■ WORK TO BE COMPLETED ■
Your answer should be the exact lines of the data below from the one containing "text-align: none ->" through the one containing "text: Intrinsic Value"; please include nothing else.

■ INFORMATION SUPPLIED ■
========================================================================

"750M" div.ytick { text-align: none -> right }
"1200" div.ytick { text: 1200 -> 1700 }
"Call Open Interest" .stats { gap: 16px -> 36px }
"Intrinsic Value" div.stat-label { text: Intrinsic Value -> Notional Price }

========================================================================

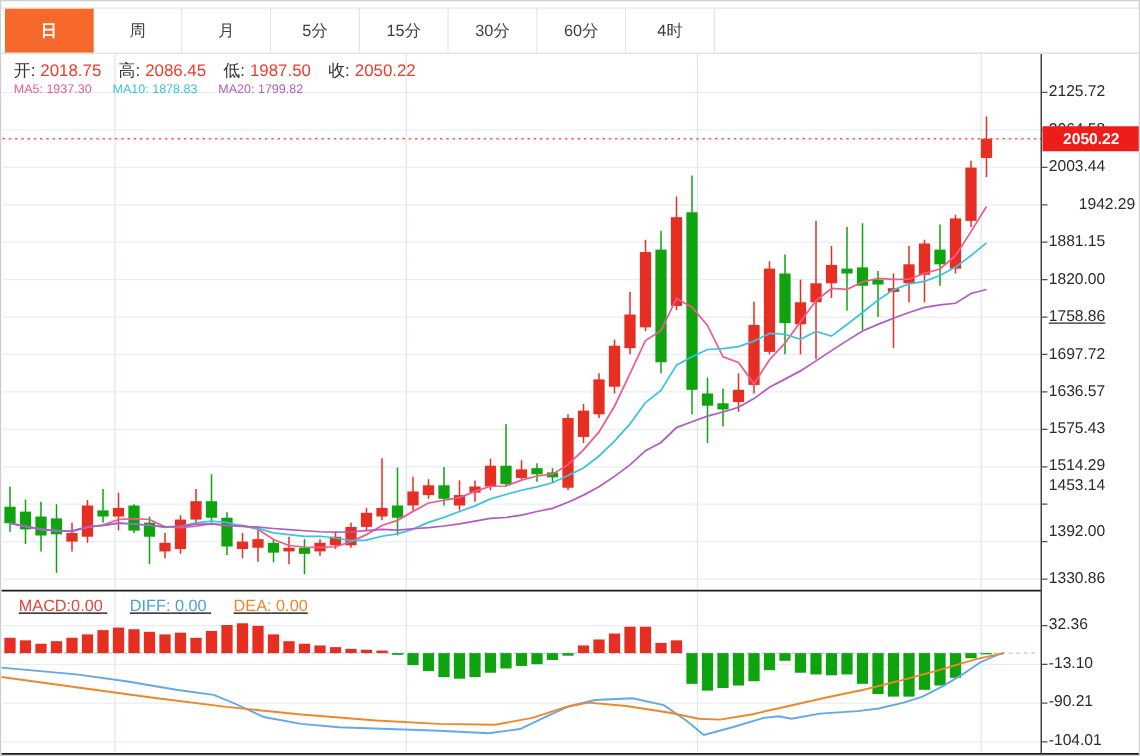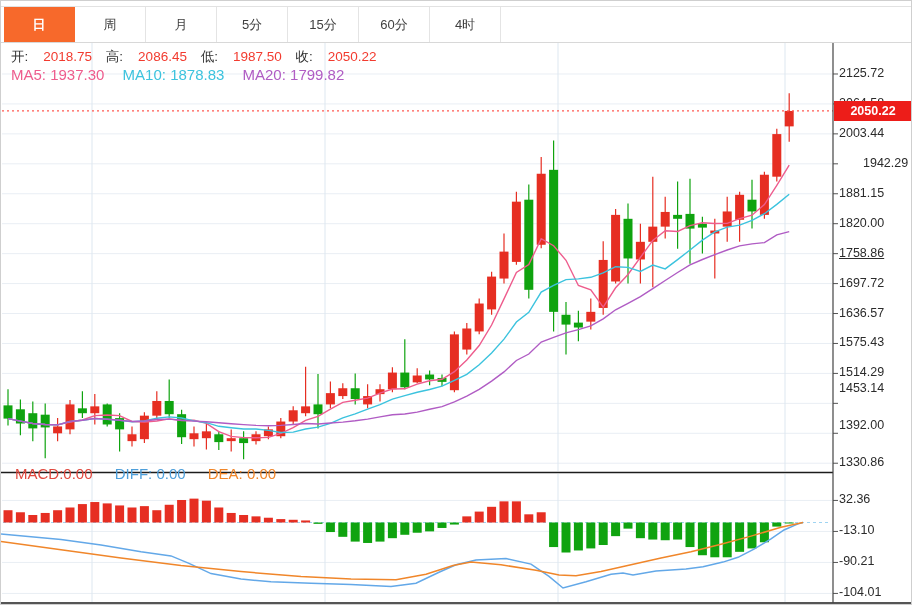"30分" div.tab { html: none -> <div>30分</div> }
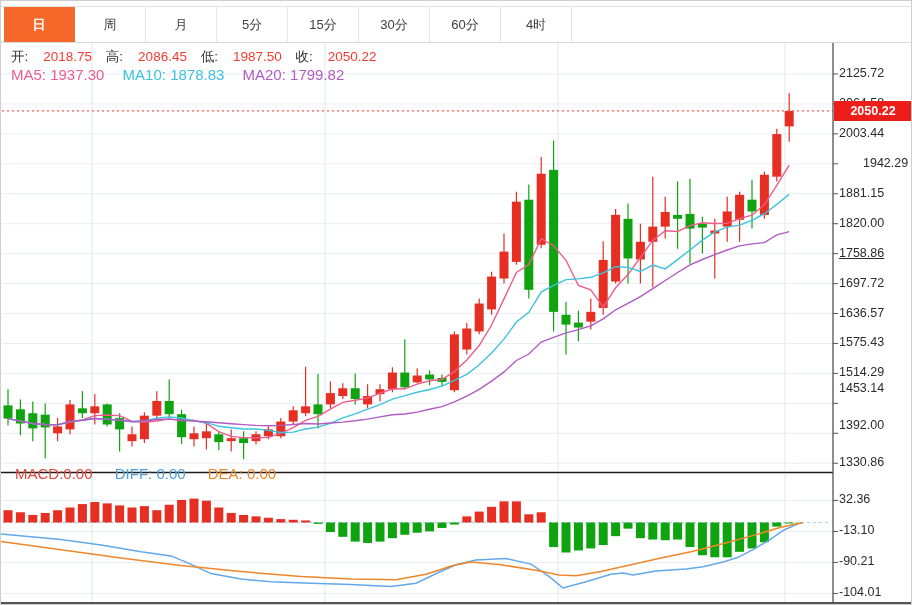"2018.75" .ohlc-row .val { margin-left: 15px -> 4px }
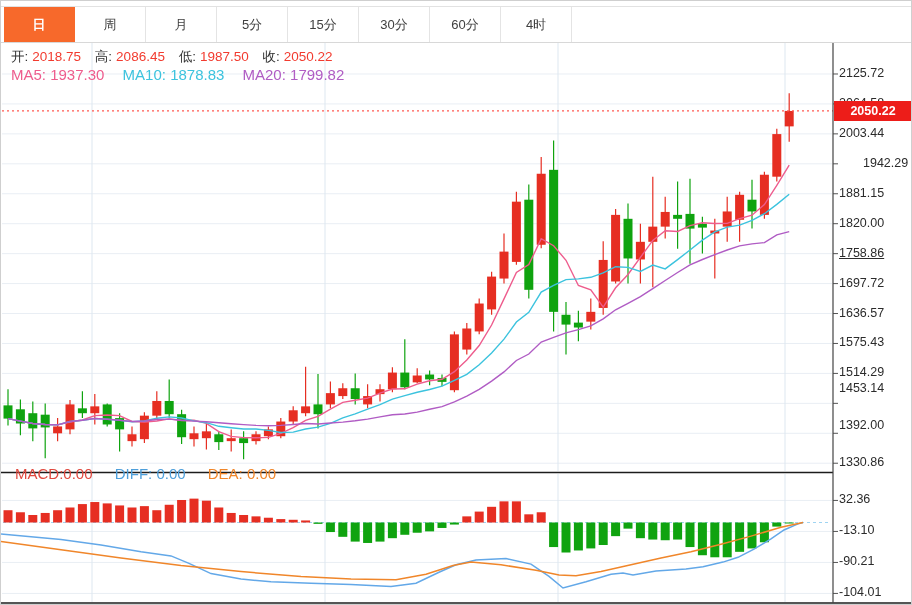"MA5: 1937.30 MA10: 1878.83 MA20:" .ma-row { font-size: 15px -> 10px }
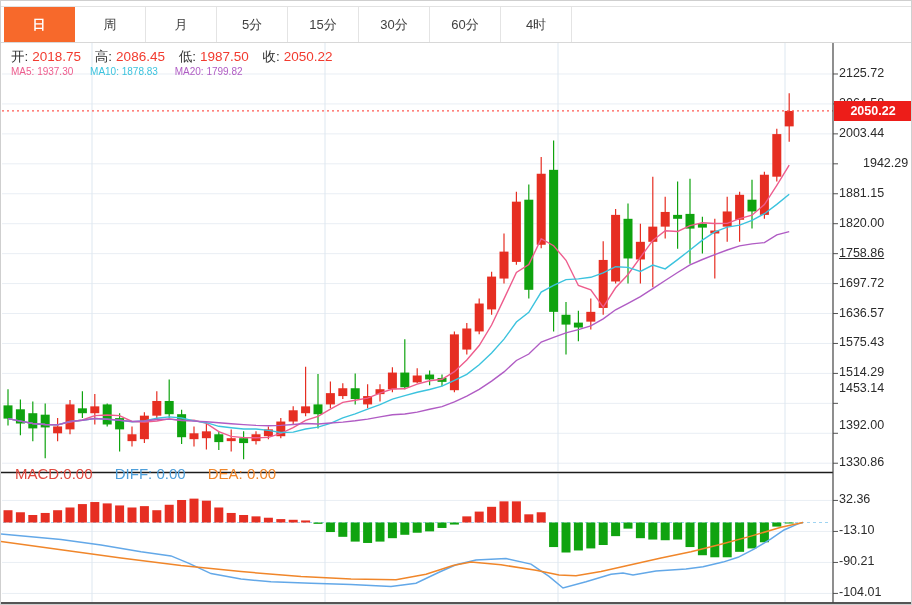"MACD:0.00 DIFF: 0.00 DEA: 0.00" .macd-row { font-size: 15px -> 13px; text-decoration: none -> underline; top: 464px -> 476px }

========================================================================

■ WRITTEN ANSWER ■
"750M" div.ytick { text-align: none -> right }
"1200" div.ytick { text: 1200 -> 1700 }
"Call Open Interest" .stats { gap: 16px -> 36px }
"Intrinsic Value" div.stat-label { text: Intrinsic Value -> Notional Price }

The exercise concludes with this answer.